The canyon opened up, then flattened out, and its walls melted into the broad boulder-studded plain on which the little outpost was set, some kilometers away. Eileen could just see it in the distance, like a castle made of glass: a tent like theirs, really, only much bigger. Behind it Olympus Mons rose straight up out of the sky.

Chapter 3

Archaea Plot

The little red people did not like terraforming. As far as they were concerned it wrecked everything, the way global warming wrecked things on Earth, only two magnitudes worse, as usual. Everything on Mars is two magnitudes more than it is on Earth—two magnitudes more or less.

Of course the relationship between the little red people and the introduced Terran organisms was already complex. To fully understand it you have to remember the little red people’s even smaller cousins, the old ones. These were the Archaea, that third order of life along with bacteria and eucarya—and in this case, also citizens of the panspermic cloud which four billion years before fell on Mars from space, having flown many light-years from their point of spontaneous generation around an early second-generation star. Mostly Thermoproteus and Methanospirillum, it seems, with a few Haloferax thrown in as well. They were hyperthermophiles, so the early Mars of the heavy bombardment suited them just fine. But then some few of these travelers were blasted off the surface of Mars by a meteor strike, and crash-landed later on Earth, fructifying the third planet and sparking the long wild course of Terran evolution. Thus all Earthly life is Martian, in this limited sense, though in truth it is also far more ancient than that.

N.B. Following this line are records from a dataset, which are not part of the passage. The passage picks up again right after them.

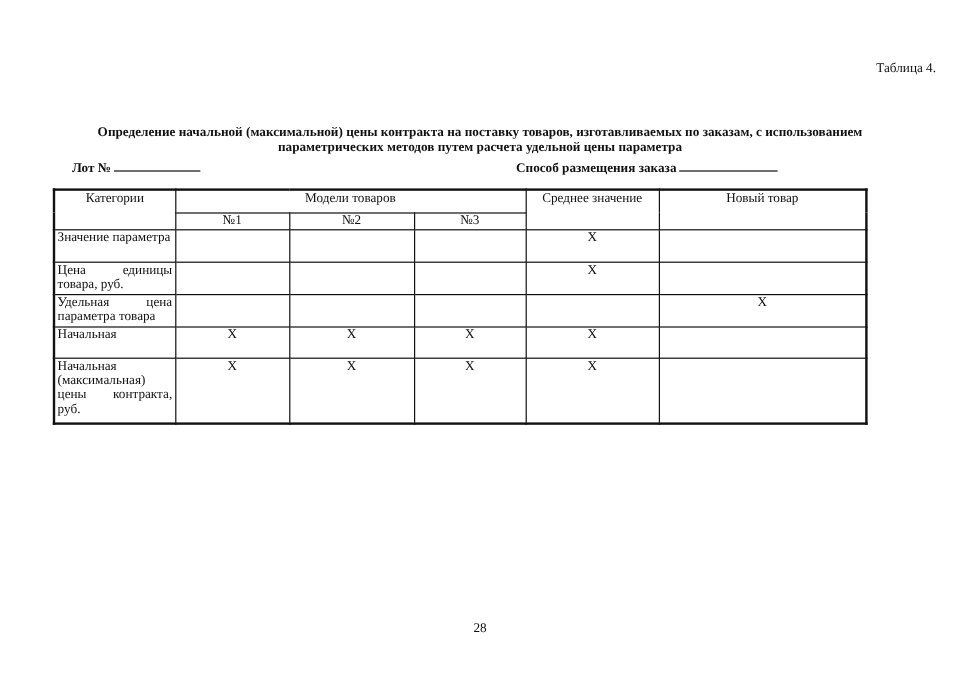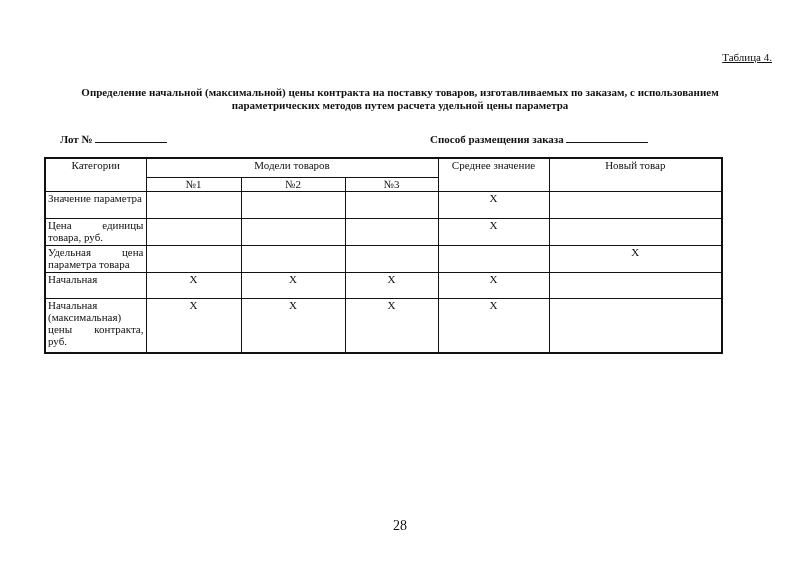"Таблица 4." .table-label { right: 28px -> 20px; text-decoration: underline -> none }
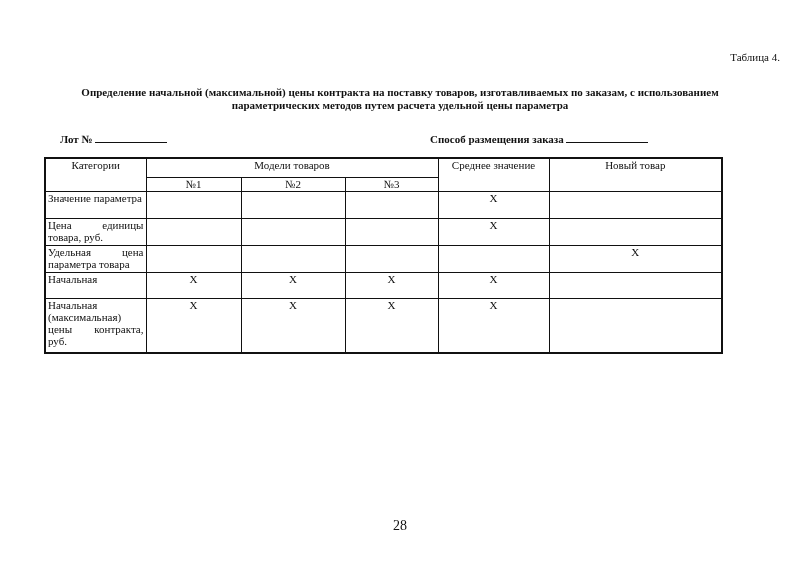"Определение начальной (максимальной)" .title { top: 86px -> 104px }
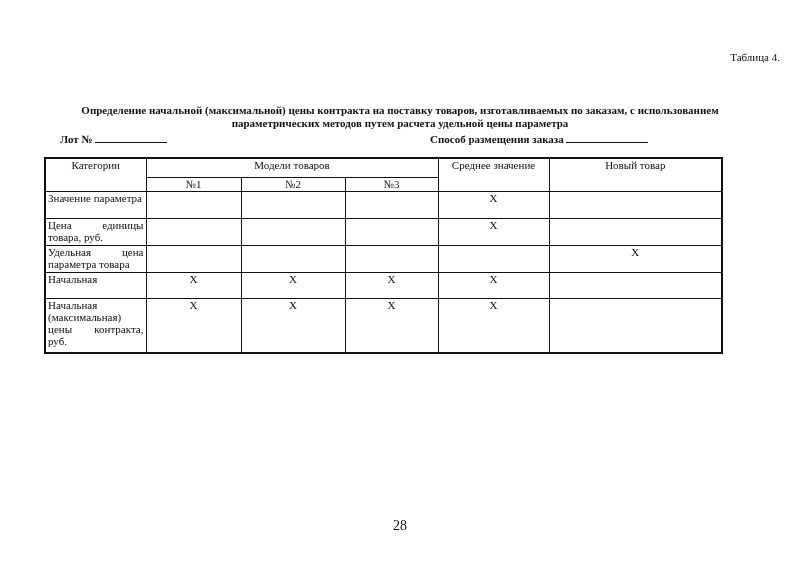"28" .page-num { font-size: 14px -> 11px }
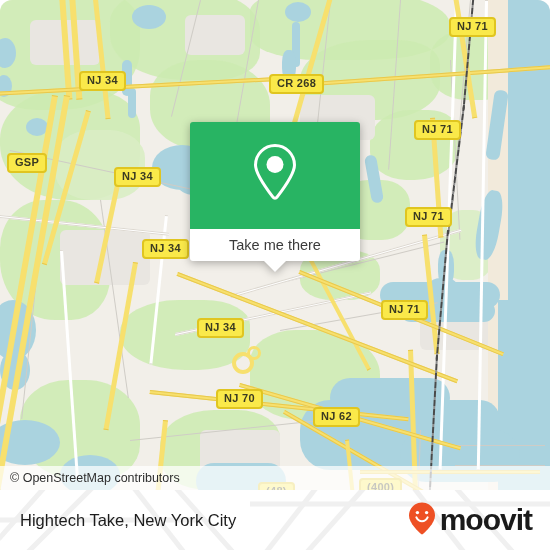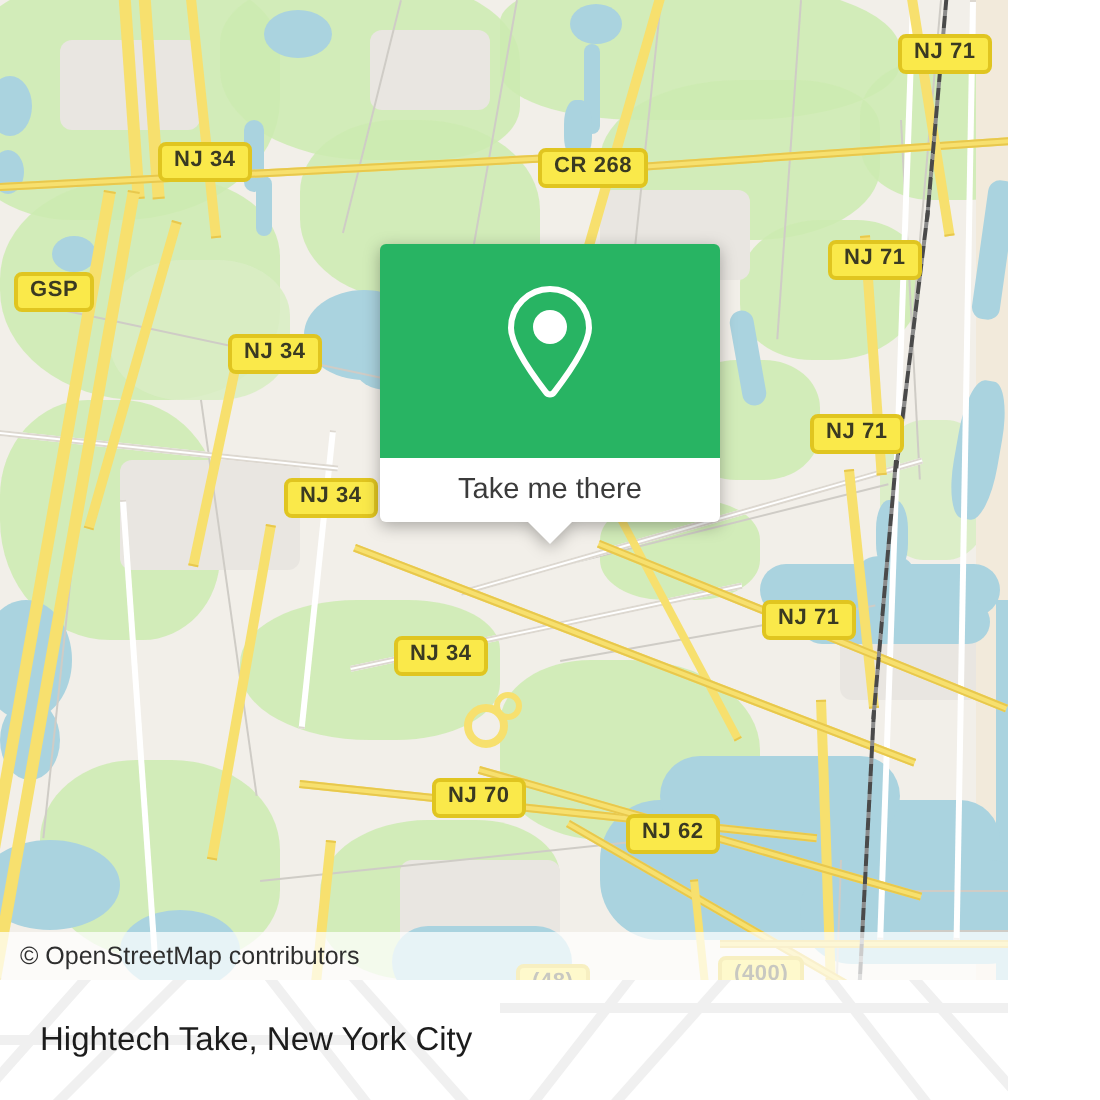"NJ 71" #app { border-radius: none -> 12px; width: 504px -> 550px }
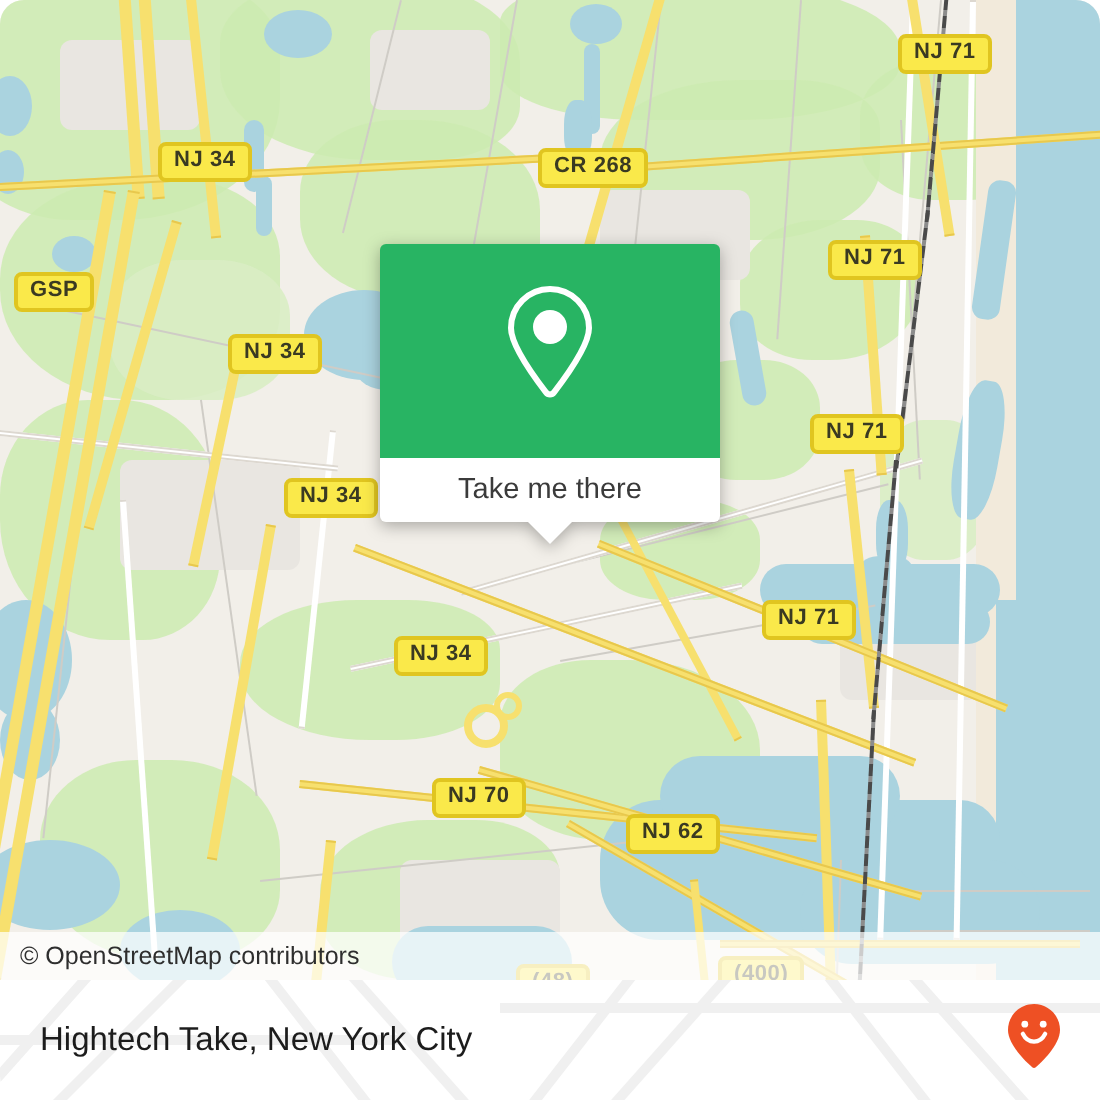"GSP" div.shield { top: 136px -> 153px }
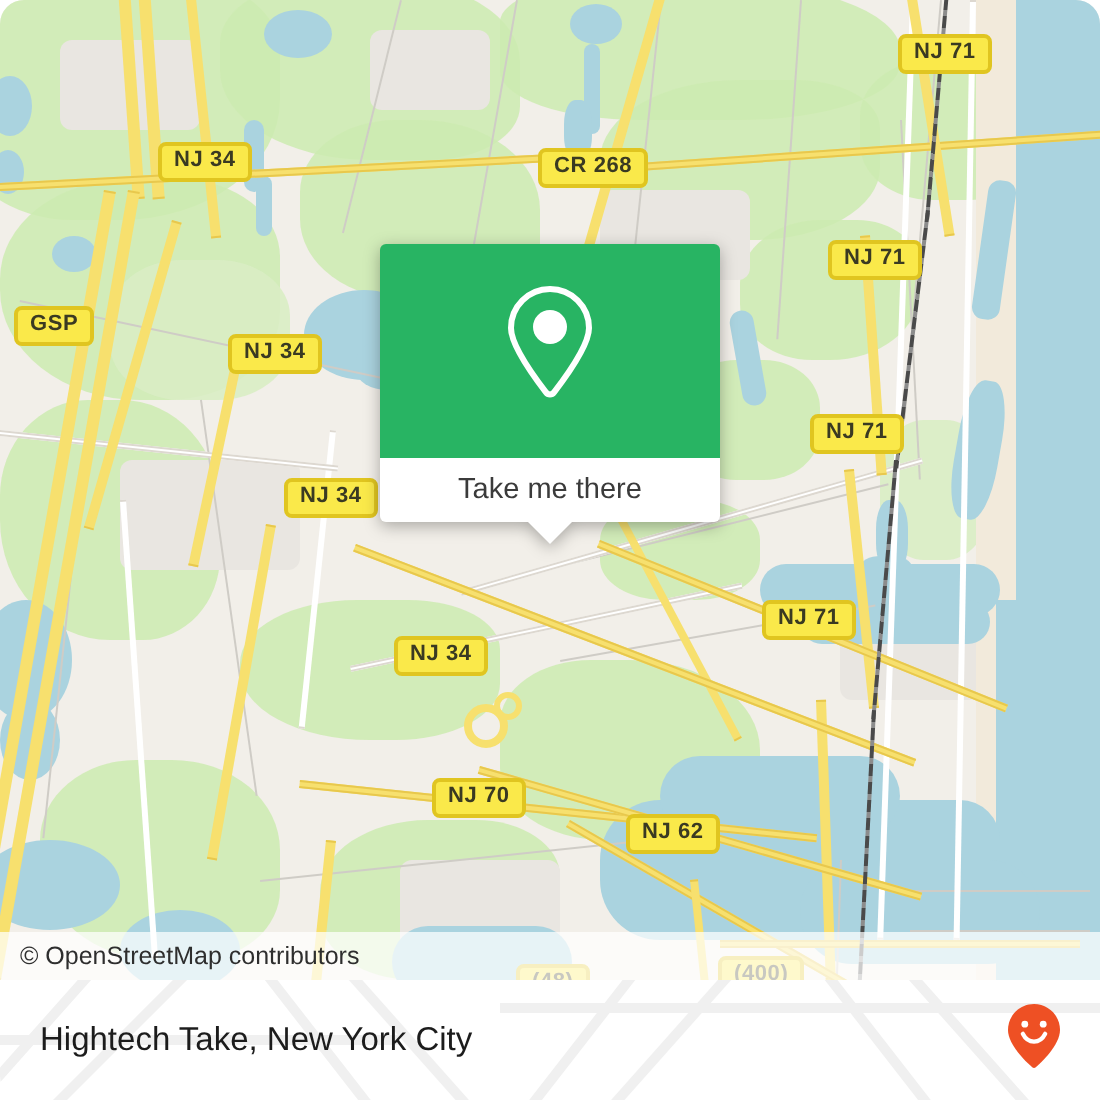"moovit" span { html: none -> <span>moovit</span> }
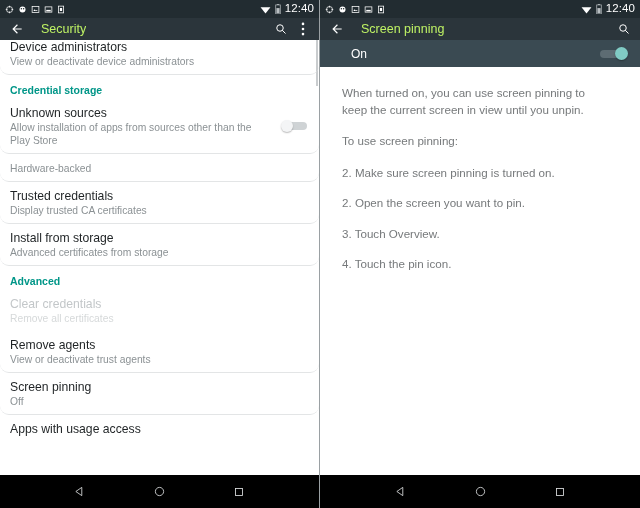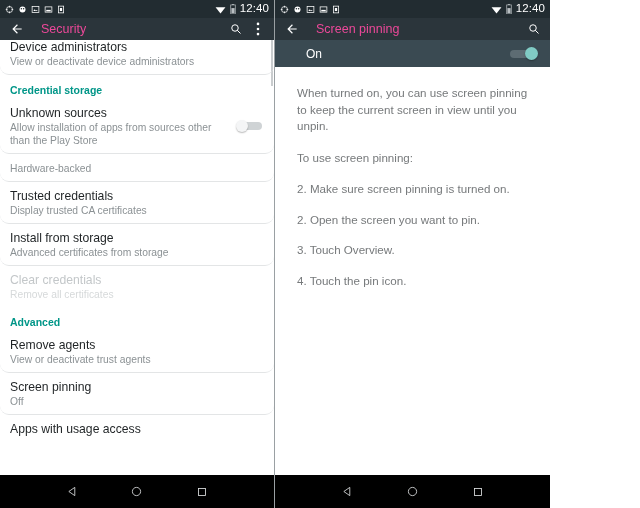"12:40" .phone { width: 275px -> 320px }
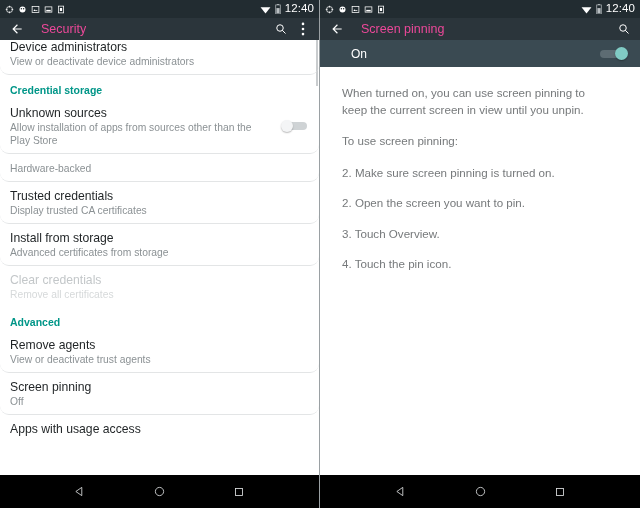"Security" .ab-title { color: #ec4899 -> #bef264 }
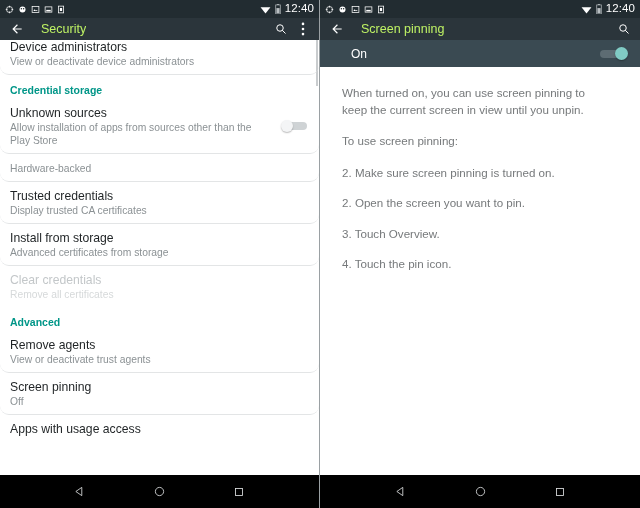"Clear credentials" div.row { order: before "Advanced" -> after "Advanced" }
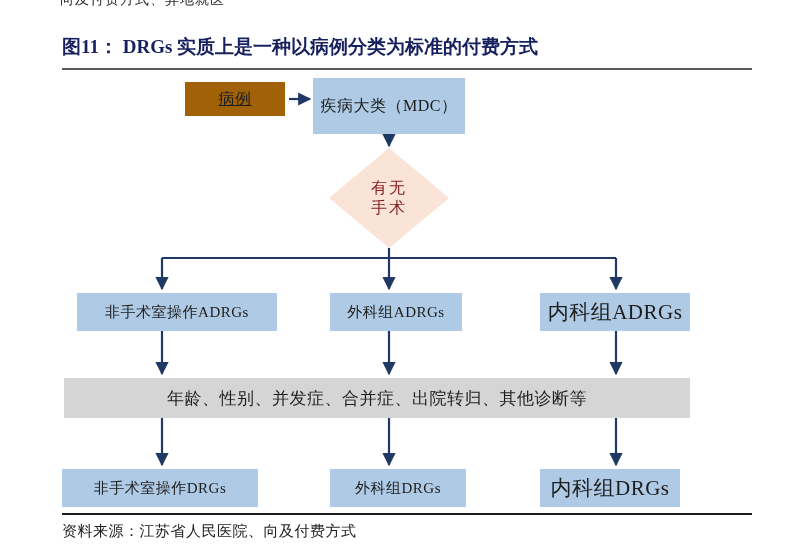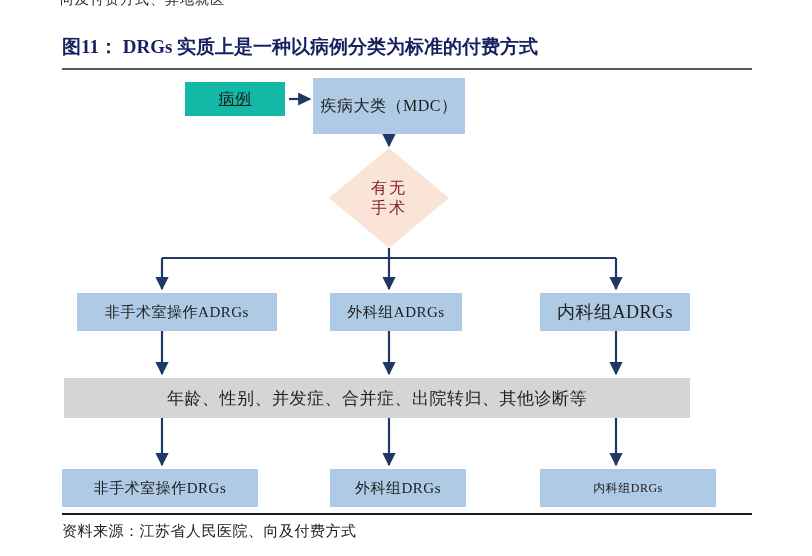"病例" .node.gray { background: #14b8a6 -> #a16207 }
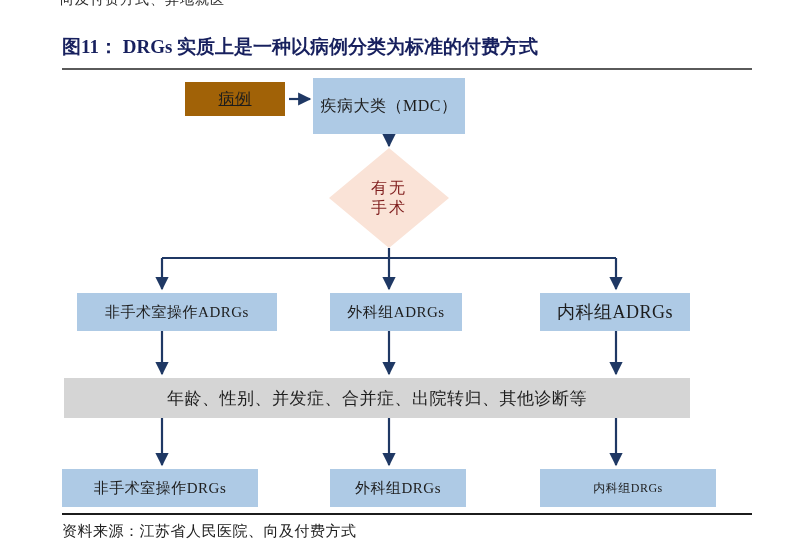"内科组ADRGs" #node-adrg-med { font-size: 18px -> 21px }
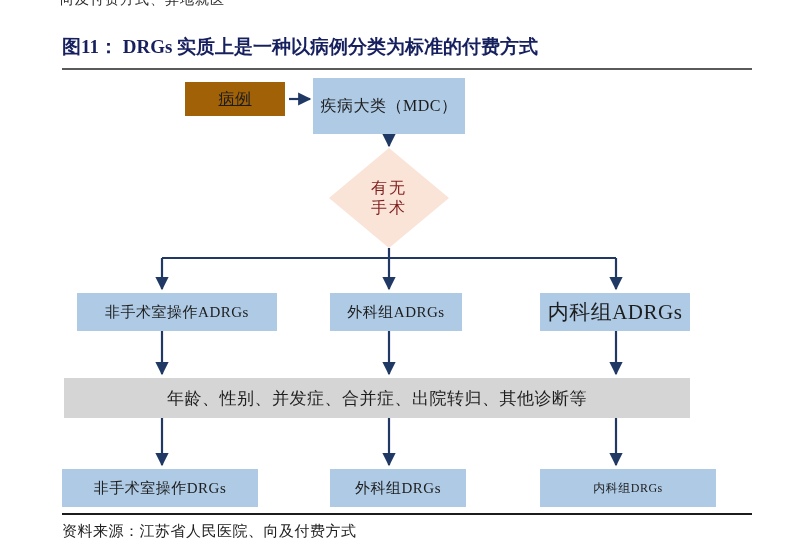"内科组DRGs" #node-drg-med { font-size: 12px -> 21px; width: 176px -> 140px }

Then later Paul Bunyan, the distant descendant of these panspermic Archaea, came back to Mars to find it cold and ostensibly empty, though some of the old ones still persisted, golluming around in various submartian volcanic percolations. Paul and his big blue ox Babe were bested by Big Man, as you know, and inserted by him through the planetary interior, crust mantle, and core. From there Paul’s inner bacterial family spread through all the regolith on the planet, and began the so-called cryptoendolithic great leap forward, that first submartian terraforming, which produced at the end of its evolution the little red people as we know them.